🤖 AI Summary
This work addresses the lack of provable joint guarantees on generalization and convergence in learned optimization algorithms. Methodologically: (1) it establishes the first PAC-Bayesian generalization bound for unbounded losses, leveraging exponential-family posterior distributions; (2) it formulates optimizer learning as a tractable one-dimensional global optimization problem—convex or non-convex—whose solution is analytically characterizable; and (3) it integrates stochastic optimization design with rigorous theoretical analysis to explicitly trade off convergence rate against generalization error. Empirically, the learned optimizers achieve order-of-magnitude improvements over state-of-the-art methods across four diverse real-world tasks—including neural architecture search, meta-learning, adversarial training, and federated learning—while all gains are underpinned by formal theoretical guarantees.
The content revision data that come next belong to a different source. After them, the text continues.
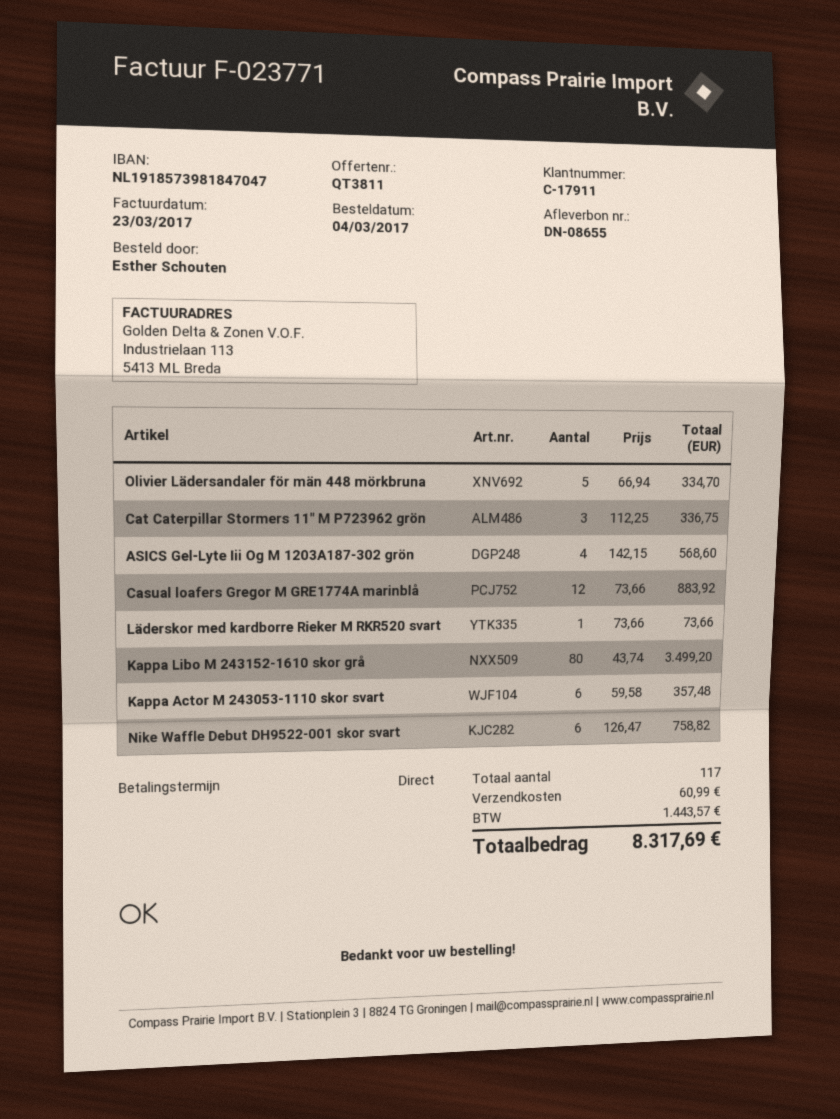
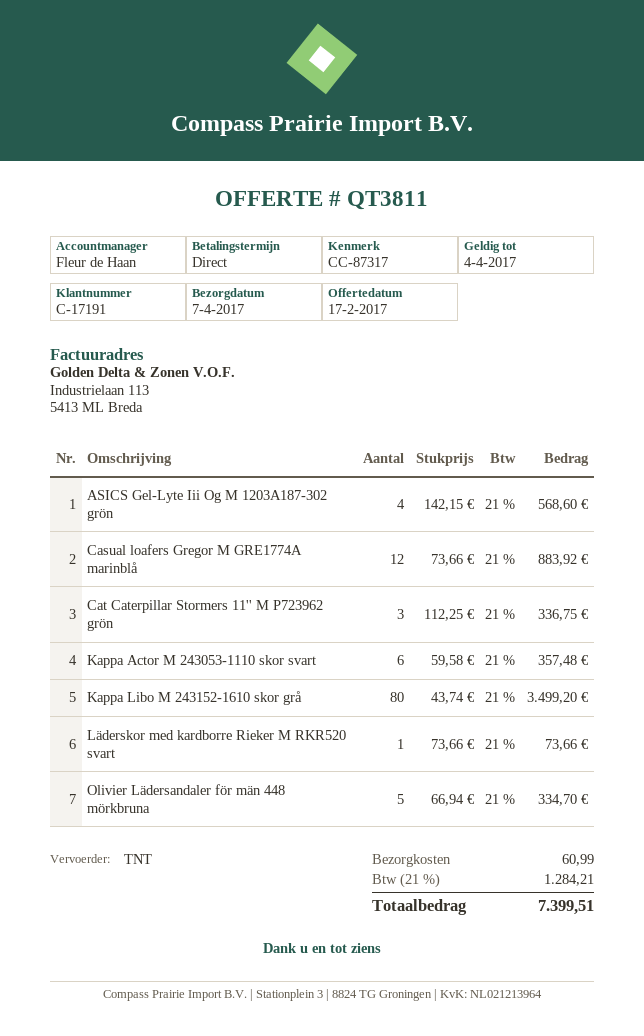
customer number: C-17911 -> C-17191
Nike Waffle Debut DH9522-001 skor svart: 6 x 126.47 = 758.82 -> none
tax: 1443.57 -> 1284.21
total: 8317.69 -> 7399.51

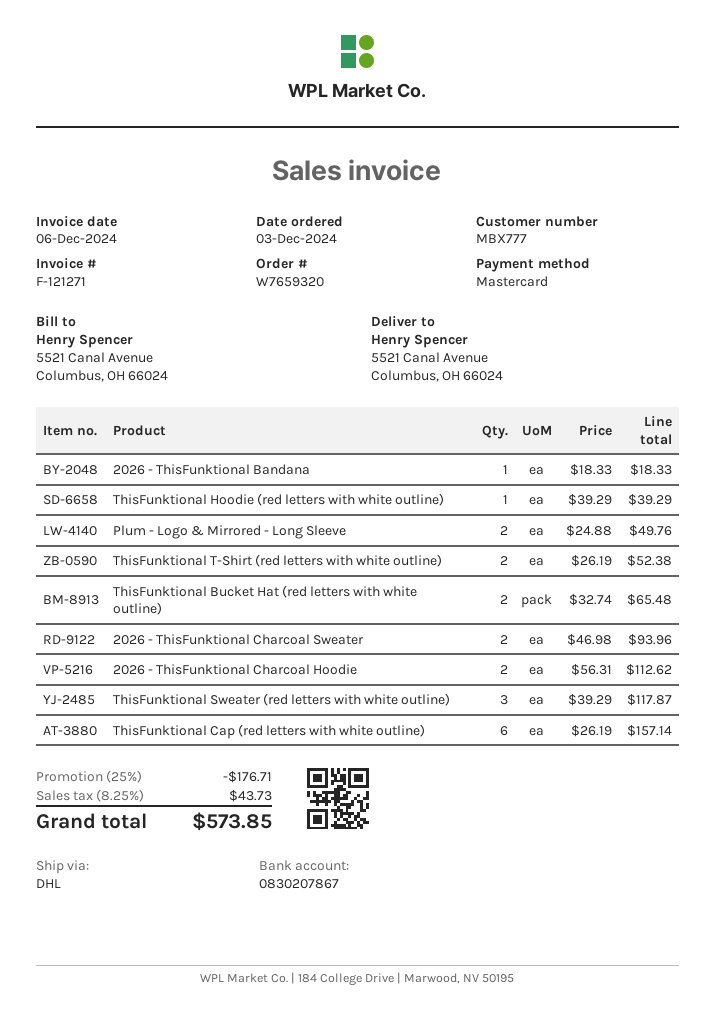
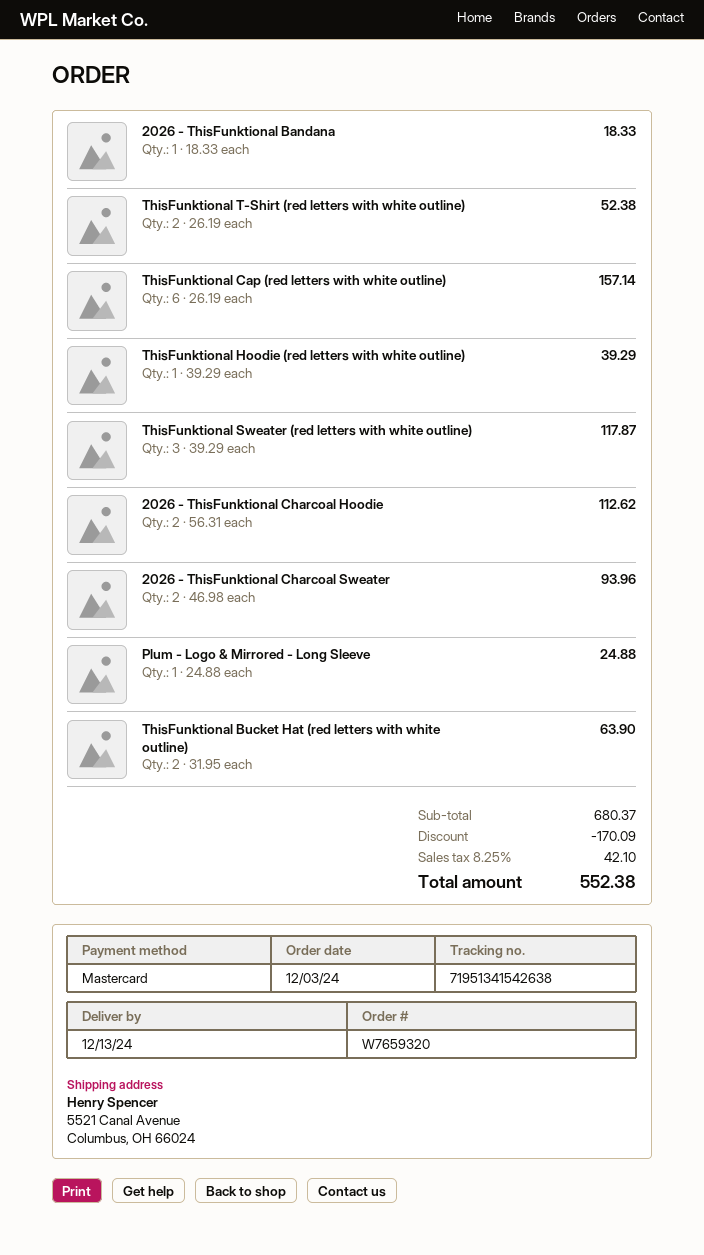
Plum - Logo & Mirrored - Long Sleeve: 2 x 24.88 = 49.76 -> 1 x 24.88 = 24.88
ThisFunktional Bucket Hat (red letters with white outline): 2 x 32.74 = 65.48 -> 2 x 31.95 = 63.90
discount: 176.71 -> 170.09
tax: 8.25% = 43.73 -> 8.25% = 42.10
total: 573.85 -> 552.38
This constitutes the first learning-to-optimize framework endowed with a provably tight PAC-Bayesian generalization bound and jointly certified convergence–generalization performance.
📝 Abstract
We use the PAC-Bayesian theory for the setting of learning-to-optimize. To the best of our knowledge, we present the first framework to learn optimization algorithms with provable generalization guarantees (PAC-Bayesian bounds) and explicit trade-off between convergence guarantees and convergence speed, which contrasts with the typical worst-case analysis. Our learned optimization algorithms provably outperform related ones derived from a (deterministic) worst-case analysis. The results rely on PAC-Bayesian bounds for general, possibly unbounded loss-functions based on exponential families. Then, we reformulate the learning procedure into a one-dimensional minimization problem and study the possibility to find a global minimum. Furthermore, we provide a concrete algorithmic realization of the framework and new methodologies for learning-to-optimize, and we conduct four practically relevant experiments to support our theory. With this, we showcase that the provided learning framework yields optimization algorithms that provably outperform the state-of-the-art by orders of magnitude.